YOUR TASK.
In the data below, set down exactly the lines from the one containing "align-items: center ->" up to and including the one containing "text: Bongo ->". Leave the pictures out.

SUPPLIED ENTRIES.
== == ==
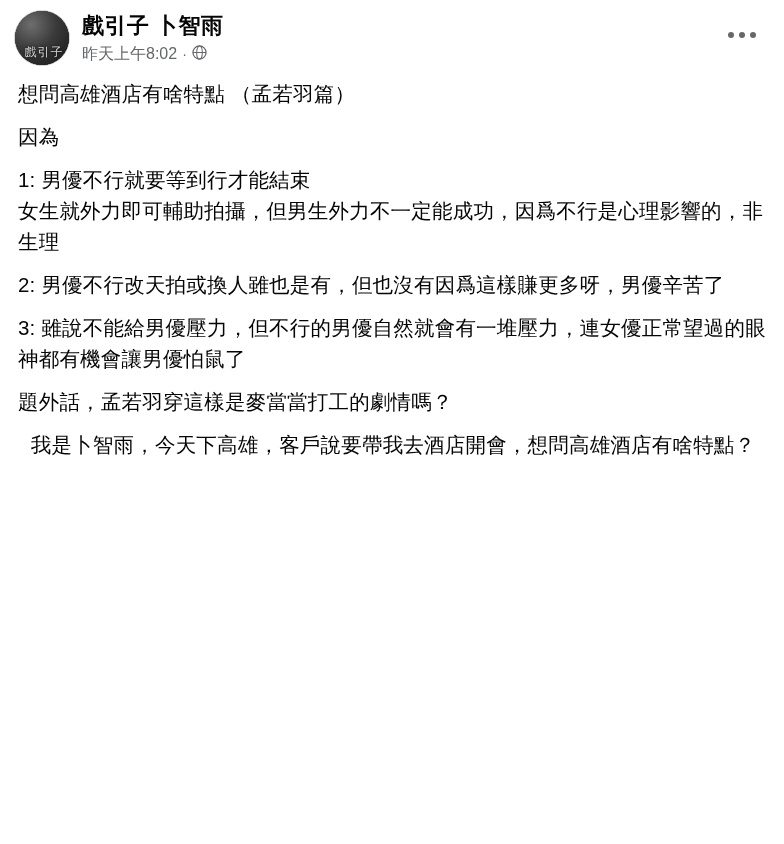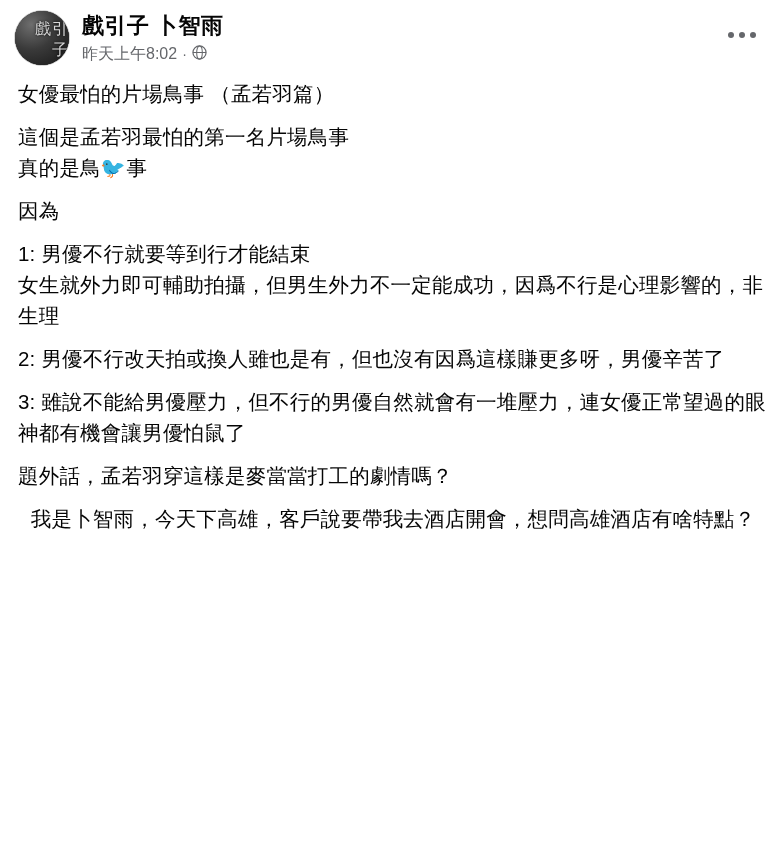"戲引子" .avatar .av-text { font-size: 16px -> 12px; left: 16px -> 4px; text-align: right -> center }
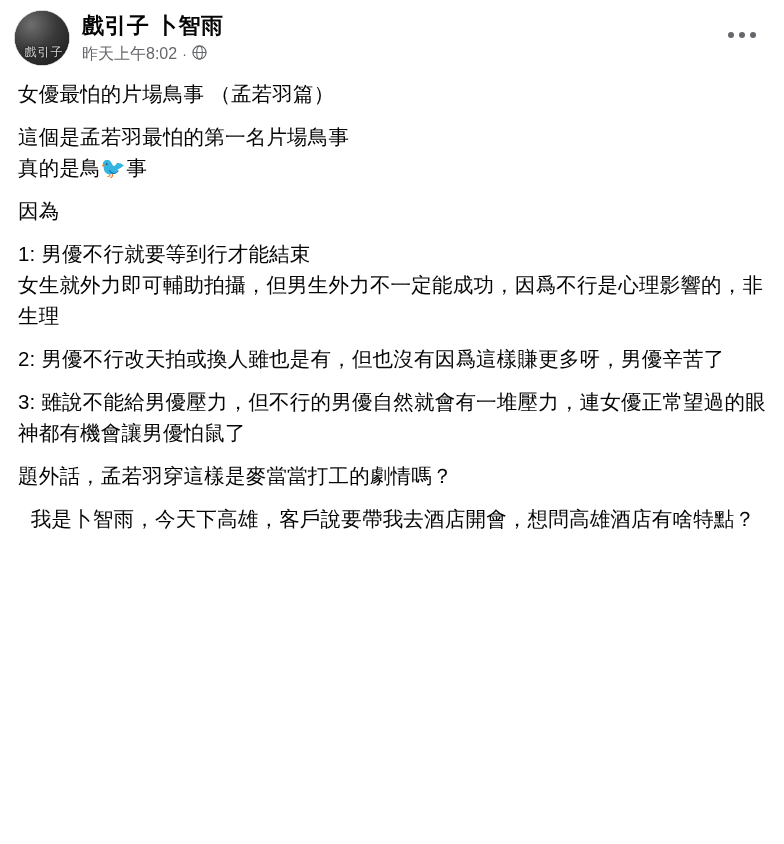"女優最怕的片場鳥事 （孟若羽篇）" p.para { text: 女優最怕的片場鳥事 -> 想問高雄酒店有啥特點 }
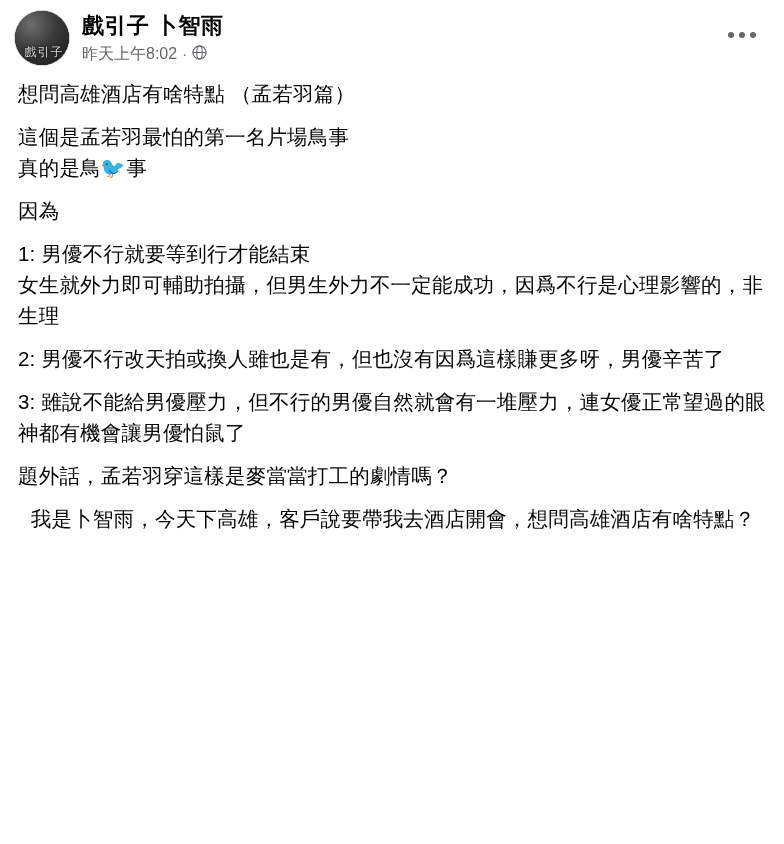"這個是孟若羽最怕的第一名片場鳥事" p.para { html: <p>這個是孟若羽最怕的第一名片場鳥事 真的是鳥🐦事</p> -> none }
== == ==
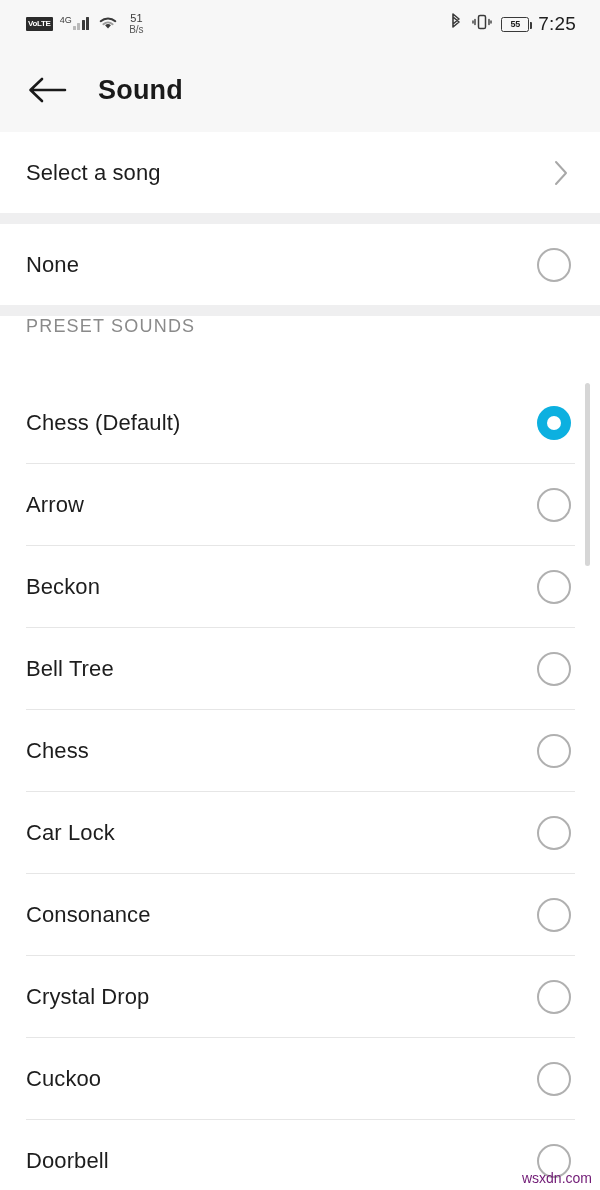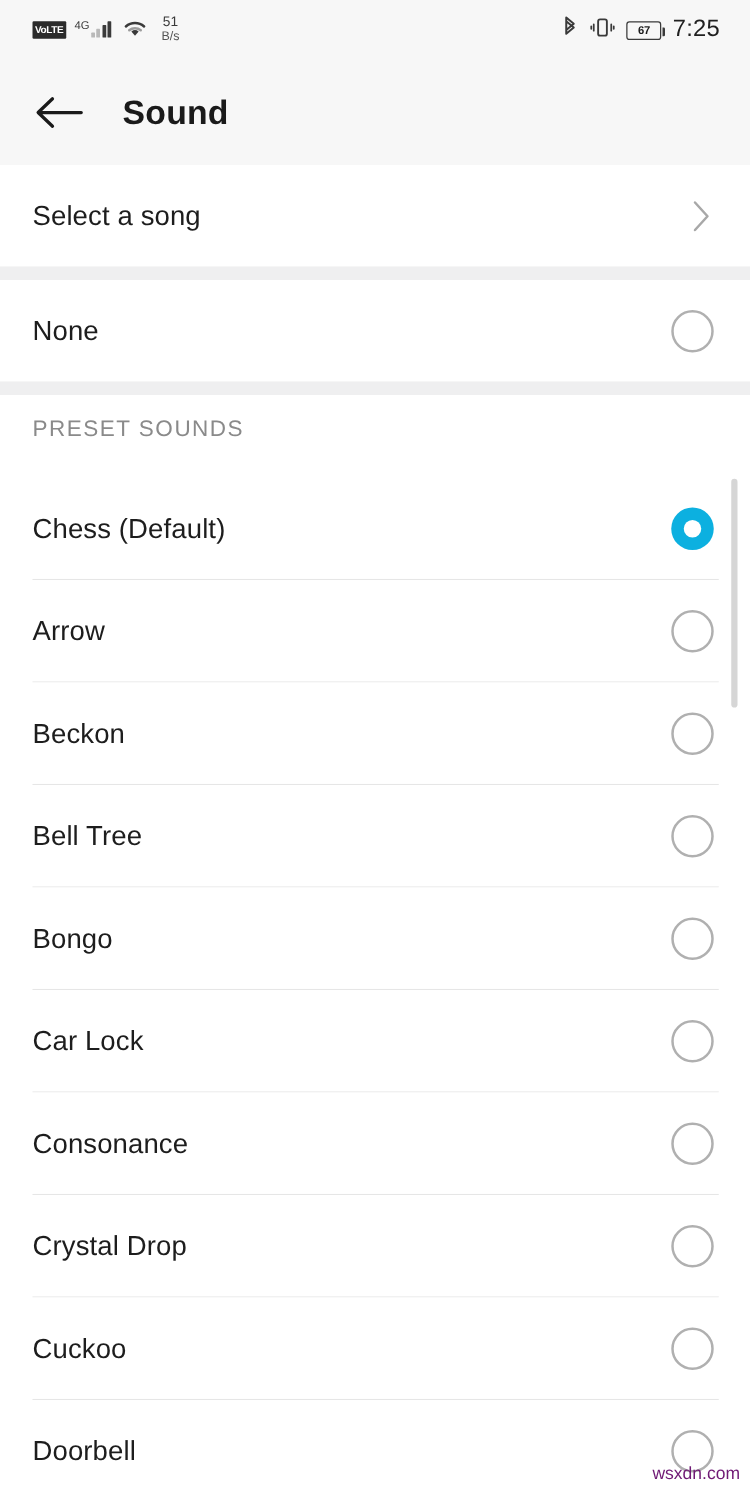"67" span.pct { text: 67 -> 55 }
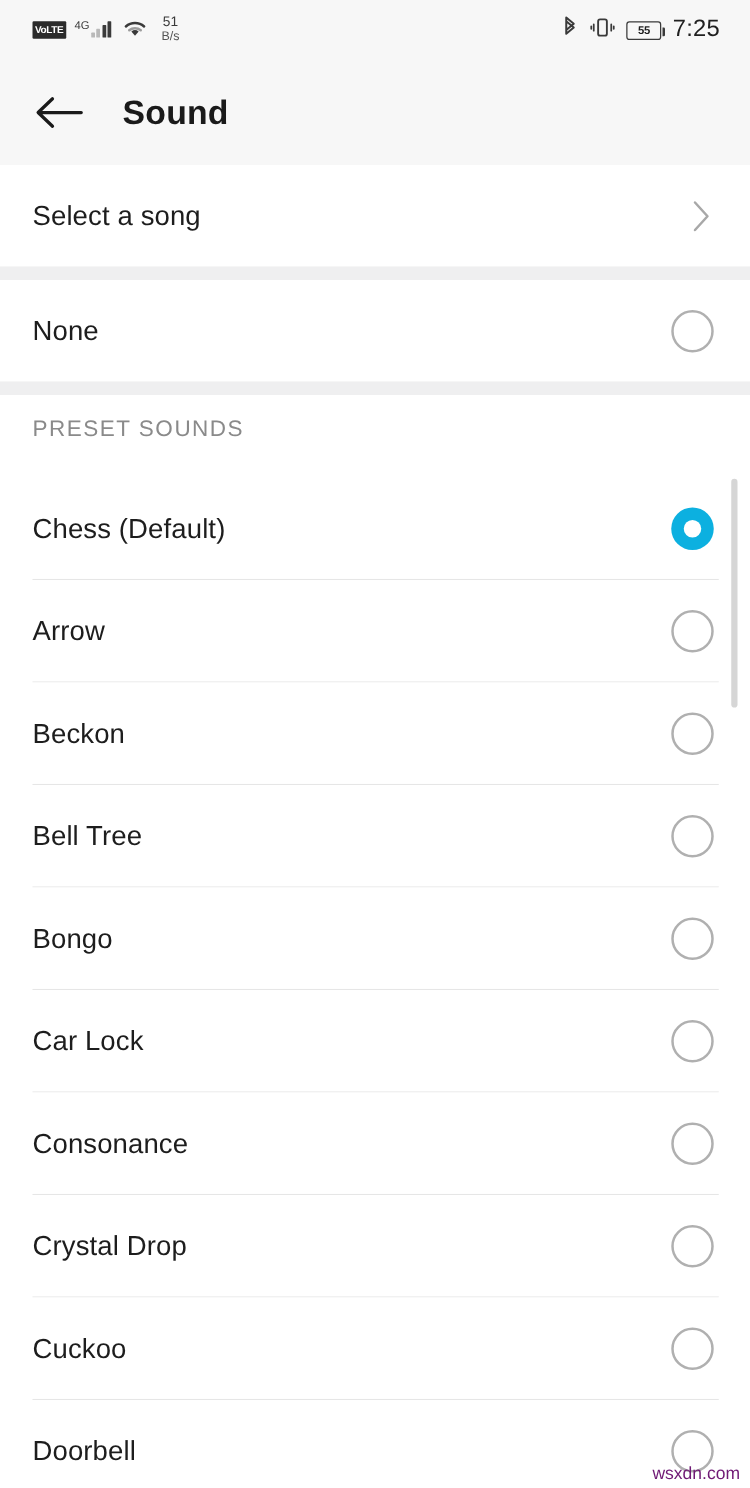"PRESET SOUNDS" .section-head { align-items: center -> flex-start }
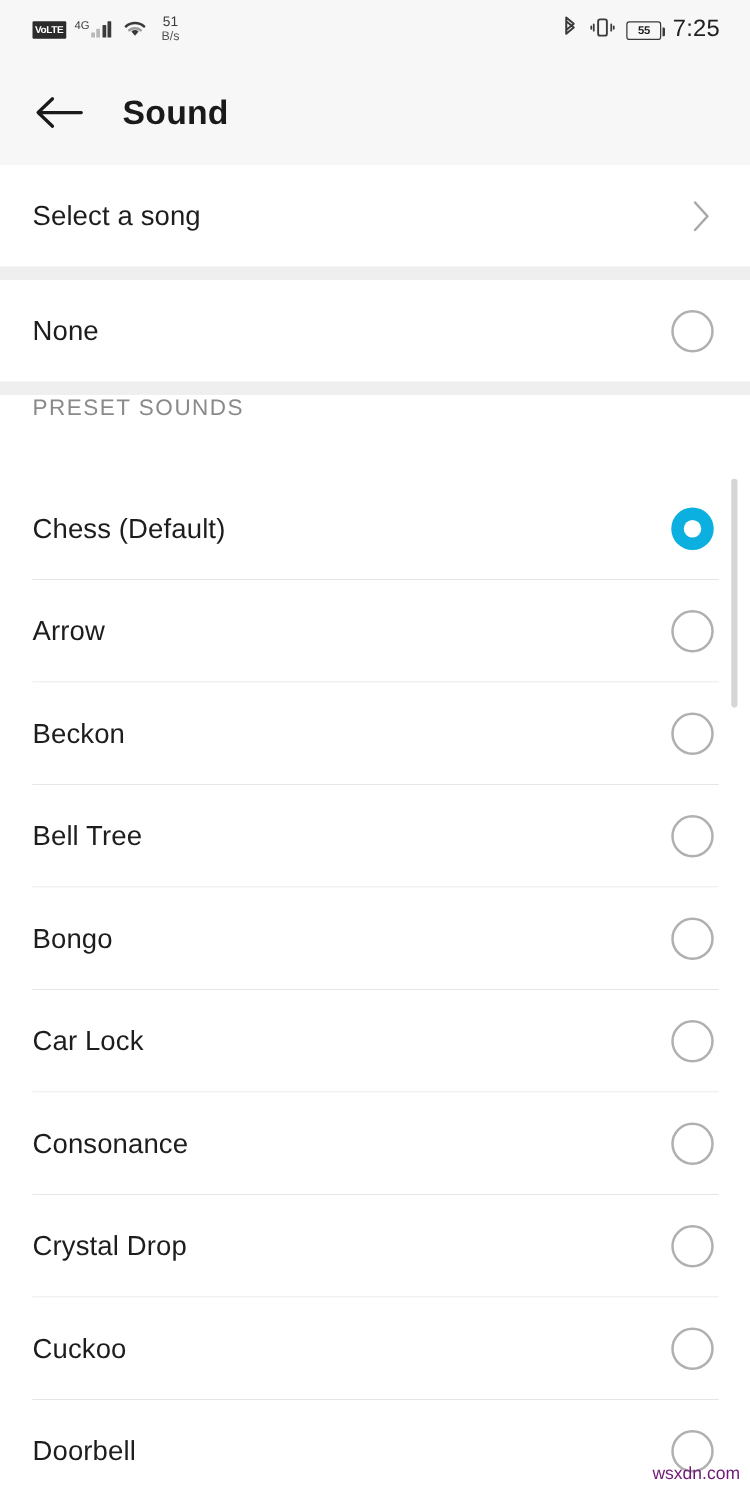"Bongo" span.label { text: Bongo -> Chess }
== == ==
OUTPUT OF THE TASK.
"PRESET SOUNDS" .section-head { align-items: center -> flex-start }
"Bongo" span.label { text: Bongo -> Chess }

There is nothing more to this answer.